*** Provided data Section Begins ***

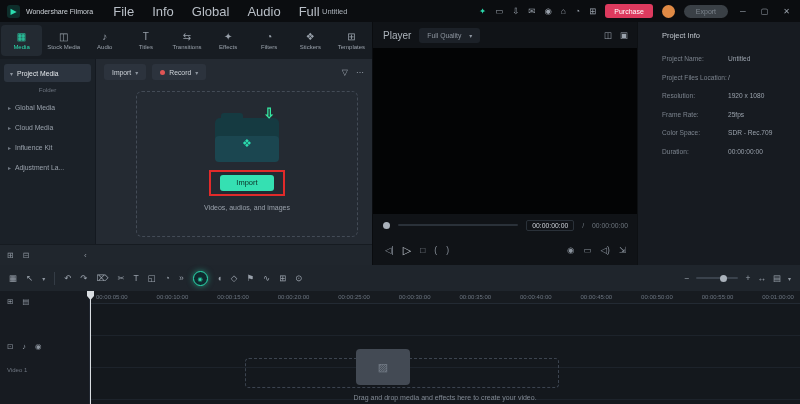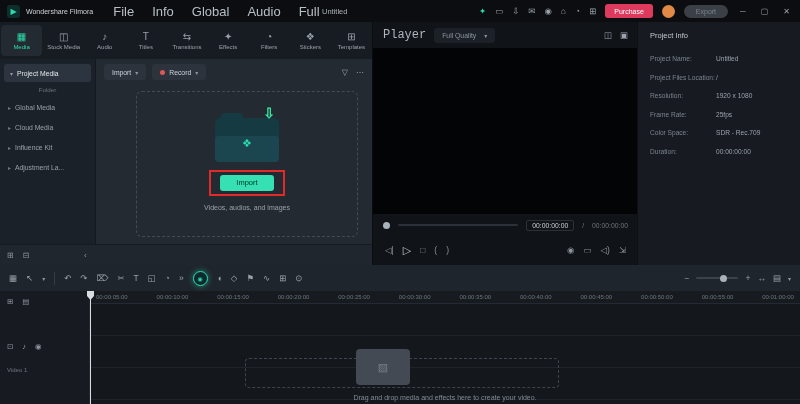--- a/index.html
+++ b/index.html
@@ -49,35 +49,35 @@
   .folder-arrow{position:absolute;top:-13px;right:4px;color:#35e6a1;font-size:14px;font-weight:bold;}
   .annotation{border:2px solid #e12a2a;padding:3px 9px;margin-top:6px;}
   .import-main{background:#35e0b2;color:#0b2f27;font-size:7.5px;height:16px;width:54px;border-radius:3px;display:flex;align-items:center;justify-content:center;cursor:pointer;}
   .dz-caption{font-size:7px;color:#9aa2ac;margin-top:8px;}
   .left-bottom{position:absolute;left:0;right:0;bottom:0;height:20px;background:#20262d;border-top:1px solid #161b21;display:flex;align-items:center;gap:9px;padding:0 7px;font-size:8px;color:#8d959f;}
   .collapse{position:absolute;left:84px;font-size:8px;color:#8d959f;}
 
   
   .player-panel{position:absolute;top:22px;left:372px;width:265px;bottom:139px;background:#101317;border-left:1px solid #0a0c0f;}
   .player-header{height:26px;display:flex;align-items:center;gap:8px;padding:0 10px;}
-  .player-title{font-size:12px;color:#aeb5bd;font-family:Liberation Mono, monospace;}
+  .player-title{font-size:10px;color:#aeb5bd;}
   .quality{background:#1c2128;border-radius:3px;height:15px;padding:0 8px;font-size:6.8px;color:#8d959f;display:flex;align-items:center;gap:8px;cursor:pointer;}
   .ph-right{margin-left:auto;display:flex;gap:8px;font-size:8.5px;color:#9aa2ac;}
   .preview{position:absolute;top:26px;left:0;right:0;height:166px;background:#030405;}
   .time-row{position:absolute;left:0;right:0;top:194px;height:18px;display:flex;align-items:center;gap:8px;padding:0 10px;}
   .scrub-dot{width:7px;height:7px;border-radius:50%;background:#aab2bb;flex:none;}
   .scrub-line{flex:1;height:2px;background:#2a3139;border-radius:1px;}
   .tc-box{border:1px solid #2a3139;border-radius:2px;padding:1px 5px;font-size:6.8px;color:#cfd4da;}
   .tc-total{font-size:6.8px;color:#6e767f;}
   .controls-row{position:absolute;left:0;right:0;bottom:5px;height:20px;display:flex;align-items:center;gap:9px;padding:0 12px;font-size:8.5px;color:#8b939d;}
   .controls-row .play{font-size:11px;color:#c6ccd4;}
   .ctrl-right{margin-left:auto;display:flex;gap:9px;}
 
   
-  .info-panel{position:absolute;top:22px;left:637px;right:0;bottom:139px;background:#171b21;border-left:1px solid #0d1013;padding:9px 12px;box-sizing:border-box;}
+  .info-panel{position:absolute;top:22px;left:637px;right:0;bottom:139px;background:#171b21;border-left:1px solid #0d1013;padding:9px 24px;box-sizing:border-box;}
   .info-title{font-size:7.5px;color:#c3c9d0;margin-bottom:14px;}
   .info-row{display:flex;margin-bottom:9px;font-size:6.6px;line-height:1.45;}
   .info-label{width:66px;flex:none;color:#7b838d;}
   .info-value{color:#9aa2ac;}
 
   
   .timeline{position:absolute;left:0;right:0;bottom:0;height:139px;background:#14181d;}
   .tl-toolbar{height:26px;background:#1f252c;display:flex;align-items:center;gap:9px;padding:0 9px;font-size:8.5px;color:#99a1ab;border-bottom:1px solid #10141a;}
   .tl-sep{width:1px;height:13px;background:#343c45;}
   .ai-circle{width:13px;height:13px;border-radius:50%;border:1px solid #2bdcae;background:#0f2a2e;color:#2bdcae;display:flex;align-items:center;justify-content:center;font-size:6px;box-shadow:0 0 6px rgba(43,220,174,.55);}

*** Provided data Section Ends ***

Task goal -
Output all the data, exactly, without images.

Written answer -
--- a/index.html
+++ b/index.html
@@ -49,35 +49,35 @@
   .folder-arrow{position:absolute;top:-13px;right:4px;color:#35e6a1;font-size:14px;font-weight:bold;}
   .annotation{border:2px solid #e12a2a;padding:3px 9px;margin-top:6px;}
   .import-main{background:#35e0b2;color:#0b2f27;font-size:7.5px;height:16px;width:54px;border-radius:3px;display:flex;align-items:center;justify-content:center;cursor:pointer;}
   .dz-caption{font-size:7px;color:#9aa2ac;margin-top:8px;}
   .left-bottom{position:absolute;left:0;right:0;bottom:0;height:20px;background:#20262d;border-top:1px solid #161b21;display:flex;align-items:center;gap:9px;padding:0 7px;font-size:8px;color:#8d959f;}
   .collapse{position:absolute;left:84px;font-size:8px;color:#8d959f;}
 
   
   .player-panel{position:absolute;top:22px;left:372px;width:265px;bottom:139px;background:#101317;border-left:1px solid #0a0c0f;}
   .player-header{height:26px;display:flex;align-items:center;gap:8px;padding:0 10px;}
-  .player-title{font-size:12px;color:#aeb5bd;font-family:Liberation Mono, monospace;}
+  .player-title{font-size:10px;color:#aeb5bd;}
   .quality{background:#1c2128;border-radius:3px;height:15px;padding:0 8px;font-size:6.8px;color:#8d959f;display:flex;align-items:center;gap:8px;cursor:pointer;}
   .ph-right{margin-left:auto;display:flex;gap:8px;font-size:8.5px;color:#9aa2ac;}
   .preview{position:absolute;top:26px;left:0;right:0;height:166px;background:#030405;}
   .time-row{position:absolute;left:0;right:0;top:194px;height:18px;display:flex;align-items:center;gap:8px;padding:0 10px;}
   .scrub-dot{width:7px;height:7px;border-radius:50%;background:#aab2bb;flex:none;}
   .scrub-line{flex:1;height:2px;background:#2a3139;border-radius:1px;}
   .tc-box{border:1px solid #2a3139;border-radius:2px;padding:1px 5px;font-size:6.8px;color:#cfd4da;}
   .tc-total{font-size:6.8px;color:#6e767f;}
   .controls-row{position:absolute;left:0;right:0;bottom:5px;height:20px;display:flex;align-items:center;gap:9px;padding:0 12px;font-size:8.5px;color:#8b939d;}
   .controls-row .play{font-size:11px;color:#c6ccd4;}
   .ctrl-right{margin-left:auto;display:flex;gap:9px;}
 
   
-  .info-panel{position:absolute;top:22px;left:637px;right:0;bottom:139px;background:#171b21;border-left:1px solid #0d1013;padding:9px 12px;box-sizing:border-box;}
+  .info-panel{position:absolute;top:22px;left:637px;right:0;bottom:139px;background:#171b21;border-left:1px solid #0d1013;padding:9px 24px;box-sizing:border-box;}
   .info-title{font-size:7.5px;color:#c3c9d0;margin-bottom:14px;}
   .info-row{display:flex;margin-bottom:9px;font-size:6.6px;line-height:1.45;}
   .info-label{width:66px;flex:none;color:#7b838d;}
   .info-value{color:#9aa2ac;}
 
   
   .timeline{position:absolute;left:0;right:0;bottom:0;height:139px;background:#14181d;}
   .tl-toolbar{height:26px;background:#1f252c;display:flex;align-items:center;gap:9px;padding:0 9px;font-size:8.5px;color:#99a1ab;border-bottom:1px solid #10141a;}
   .tl-sep{width:1px;height:13px;background:#343c45;}
   .ai-circle{width:13px;height:13px;border-radius:50%;border:1px solid #2bdcae;background:#0f2a2e;color:#2bdcae;display:flex;align-items:center;justify-content:center;font-size:6px;box-shadow:0 0 6px rgba(43,220,174,.55);}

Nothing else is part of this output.